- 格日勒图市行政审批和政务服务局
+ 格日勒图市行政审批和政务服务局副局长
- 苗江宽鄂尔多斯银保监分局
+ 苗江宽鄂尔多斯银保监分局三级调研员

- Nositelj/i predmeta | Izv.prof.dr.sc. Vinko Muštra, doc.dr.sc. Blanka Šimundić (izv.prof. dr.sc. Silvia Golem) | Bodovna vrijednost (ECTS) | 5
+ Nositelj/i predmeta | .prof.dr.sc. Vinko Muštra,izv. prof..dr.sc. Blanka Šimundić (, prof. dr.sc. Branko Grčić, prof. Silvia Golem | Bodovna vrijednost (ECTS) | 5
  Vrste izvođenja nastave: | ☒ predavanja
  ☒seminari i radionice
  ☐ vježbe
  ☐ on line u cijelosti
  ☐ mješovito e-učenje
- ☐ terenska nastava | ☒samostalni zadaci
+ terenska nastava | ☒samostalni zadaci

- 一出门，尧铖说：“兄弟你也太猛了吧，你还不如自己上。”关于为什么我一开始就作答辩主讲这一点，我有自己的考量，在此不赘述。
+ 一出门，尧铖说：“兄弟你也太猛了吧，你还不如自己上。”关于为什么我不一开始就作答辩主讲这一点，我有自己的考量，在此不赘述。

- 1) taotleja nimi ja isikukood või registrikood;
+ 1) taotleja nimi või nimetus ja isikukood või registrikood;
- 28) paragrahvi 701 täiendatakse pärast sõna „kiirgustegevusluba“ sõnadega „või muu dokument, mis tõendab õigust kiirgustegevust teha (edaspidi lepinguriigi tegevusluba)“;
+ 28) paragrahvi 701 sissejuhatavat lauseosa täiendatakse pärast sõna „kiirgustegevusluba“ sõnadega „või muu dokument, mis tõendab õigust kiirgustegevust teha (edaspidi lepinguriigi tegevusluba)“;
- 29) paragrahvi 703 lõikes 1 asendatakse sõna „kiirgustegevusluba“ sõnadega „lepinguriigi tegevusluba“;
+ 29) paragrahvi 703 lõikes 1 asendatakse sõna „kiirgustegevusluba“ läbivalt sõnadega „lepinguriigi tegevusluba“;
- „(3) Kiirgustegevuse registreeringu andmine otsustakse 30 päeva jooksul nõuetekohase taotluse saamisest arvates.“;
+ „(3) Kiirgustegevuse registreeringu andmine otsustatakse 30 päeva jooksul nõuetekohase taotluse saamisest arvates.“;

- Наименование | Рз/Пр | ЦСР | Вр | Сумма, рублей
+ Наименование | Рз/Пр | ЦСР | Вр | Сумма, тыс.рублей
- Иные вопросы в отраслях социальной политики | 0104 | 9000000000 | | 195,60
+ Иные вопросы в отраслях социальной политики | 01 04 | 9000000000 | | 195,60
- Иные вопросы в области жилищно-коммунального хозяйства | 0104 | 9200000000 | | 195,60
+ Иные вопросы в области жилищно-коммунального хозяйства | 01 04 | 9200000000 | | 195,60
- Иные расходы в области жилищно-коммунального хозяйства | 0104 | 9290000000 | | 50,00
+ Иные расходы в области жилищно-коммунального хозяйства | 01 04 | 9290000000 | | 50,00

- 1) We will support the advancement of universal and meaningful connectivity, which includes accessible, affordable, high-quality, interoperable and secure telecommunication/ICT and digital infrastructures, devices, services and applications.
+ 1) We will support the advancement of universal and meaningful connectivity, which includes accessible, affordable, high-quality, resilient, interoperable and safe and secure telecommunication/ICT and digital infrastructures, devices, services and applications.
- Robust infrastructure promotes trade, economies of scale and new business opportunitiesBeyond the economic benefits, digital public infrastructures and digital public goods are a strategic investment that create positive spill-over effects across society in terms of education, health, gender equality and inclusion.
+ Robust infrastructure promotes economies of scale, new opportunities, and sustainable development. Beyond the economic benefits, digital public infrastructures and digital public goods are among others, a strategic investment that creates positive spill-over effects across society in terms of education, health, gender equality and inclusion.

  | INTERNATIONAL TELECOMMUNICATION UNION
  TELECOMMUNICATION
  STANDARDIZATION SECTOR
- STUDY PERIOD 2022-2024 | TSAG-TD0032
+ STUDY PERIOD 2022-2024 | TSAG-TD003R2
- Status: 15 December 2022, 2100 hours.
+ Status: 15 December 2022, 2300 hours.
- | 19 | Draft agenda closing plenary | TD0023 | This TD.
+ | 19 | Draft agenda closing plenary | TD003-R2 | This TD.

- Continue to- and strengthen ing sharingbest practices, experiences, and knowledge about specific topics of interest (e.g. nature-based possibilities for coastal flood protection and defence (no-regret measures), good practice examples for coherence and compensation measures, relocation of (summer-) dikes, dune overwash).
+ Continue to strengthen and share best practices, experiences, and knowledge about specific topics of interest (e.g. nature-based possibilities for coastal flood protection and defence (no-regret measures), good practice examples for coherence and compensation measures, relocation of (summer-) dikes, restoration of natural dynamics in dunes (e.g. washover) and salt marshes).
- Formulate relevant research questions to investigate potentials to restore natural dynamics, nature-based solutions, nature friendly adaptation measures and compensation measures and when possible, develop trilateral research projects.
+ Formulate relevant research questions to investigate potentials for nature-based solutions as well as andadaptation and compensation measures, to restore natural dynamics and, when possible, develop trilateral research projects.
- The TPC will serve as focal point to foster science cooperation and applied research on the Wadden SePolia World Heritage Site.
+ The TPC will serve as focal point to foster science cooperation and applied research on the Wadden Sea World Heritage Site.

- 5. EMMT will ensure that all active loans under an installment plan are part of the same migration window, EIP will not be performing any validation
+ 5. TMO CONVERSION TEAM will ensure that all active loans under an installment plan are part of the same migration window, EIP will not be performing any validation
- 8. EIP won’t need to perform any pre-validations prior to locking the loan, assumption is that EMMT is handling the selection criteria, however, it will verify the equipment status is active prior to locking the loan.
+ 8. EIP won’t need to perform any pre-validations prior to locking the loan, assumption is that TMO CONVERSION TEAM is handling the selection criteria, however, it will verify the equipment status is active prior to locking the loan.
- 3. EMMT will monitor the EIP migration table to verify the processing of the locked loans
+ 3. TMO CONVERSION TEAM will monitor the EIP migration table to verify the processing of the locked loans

● AIM OF THE EXERCISE: Restate, word for word and without additions, every line from the top of the listing above through the line that contains "- 29) paragrahvi".

● EXPECTED OUTPUT:
- 格日勒图市行政审批和政务服务局
+ 格日勒图市行政审批和政务服务局副局长
- 苗江宽鄂尔多斯银保监分局
+ 苗江宽鄂尔多斯银保监分局三级调研员

- Nositelj/i predmeta | Izv.prof.dr.sc. Vinko Muštra, doc.dr.sc. Blanka Šimundić (izv.prof. dr.sc. Silvia Golem) | Bodovna vrijednost (ECTS) | 5
+ Nositelj/i predmeta | .prof.dr.sc. Vinko Muštra,izv. prof..dr.sc. Blanka Šimundić (, prof. dr.sc. Branko Grčić, prof. Silvia Golem | Bodovna vrijednost (ECTS) | 5
  Vrste izvođenja nastave: | ☒ predavanja
  ☒seminari i radionice
  ☐ vježbe
  ☐ on line u cijelosti
  ☐ mješovito e-učenje
- ☐ terenska nastava | ☒samostalni zadaci
+ terenska nastava | ☒samostalni zadaci

- 一出门，尧铖说：“兄弟你也太猛了吧，你还不如自己上。”关于为什么我一开始就作答辩主讲这一点，我有自己的考量，在此不赘述。
+ 一出门，尧铖说：“兄弟你也太猛了吧，你还不如自己上。”关于为什么我不一开始就作答辩主讲这一点，我有自己的考量，在此不赘述。

- 1) taotleja nimi ja isikukood või registrikood;
+ 1) taotleja nimi või nimetus ja isikukood või registrikood;
- 28) paragrahvi 701 täiendatakse pärast sõna „kiirgustegevusluba“ sõnadega „või muu dokument, mis tõendab õigust kiirgustegevust teha (edaspidi lepinguriigi tegevusluba)“;
+ 28) paragrahvi 701 sissejuhatavat lauseosa täiendatakse pärast sõna „kiirgustegevusluba“ sõnadega „või muu dokument, mis tõendab õigust kiirgustegevust teha (edaspidi lepinguriigi tegevusluba)“;
- 29) paragrahvi 703 lõikes 1 asendatakse sõna „kiirgustegevusluba“ sõnadega „lepinguriigi tegevusluba“;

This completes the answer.